*** Opening of Records provided ***

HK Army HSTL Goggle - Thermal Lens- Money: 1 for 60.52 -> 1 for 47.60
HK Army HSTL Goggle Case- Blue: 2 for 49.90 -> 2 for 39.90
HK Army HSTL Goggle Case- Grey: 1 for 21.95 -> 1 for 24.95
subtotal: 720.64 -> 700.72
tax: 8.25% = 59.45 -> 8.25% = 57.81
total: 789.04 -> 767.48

*** Close of Records provided ***

Your answer should consist of every record, restated exactly.

HK Army HSTL Goggle - Thermal Lens- Money: 1 for 60.52 -> 1 for 47.60
HK Army HSTL Goggle Case- Blue: 2 for 49.90 -> 2 for 39.90
HK Army HSTL Goggle Case- Grey: 1 for 21.95 -> 1 for 24.95
subtotal: 720.64 -> 700.72
tax: 8.25% = 59.45 -> 8.25% = 57.81
total: 789.04 -> 767.48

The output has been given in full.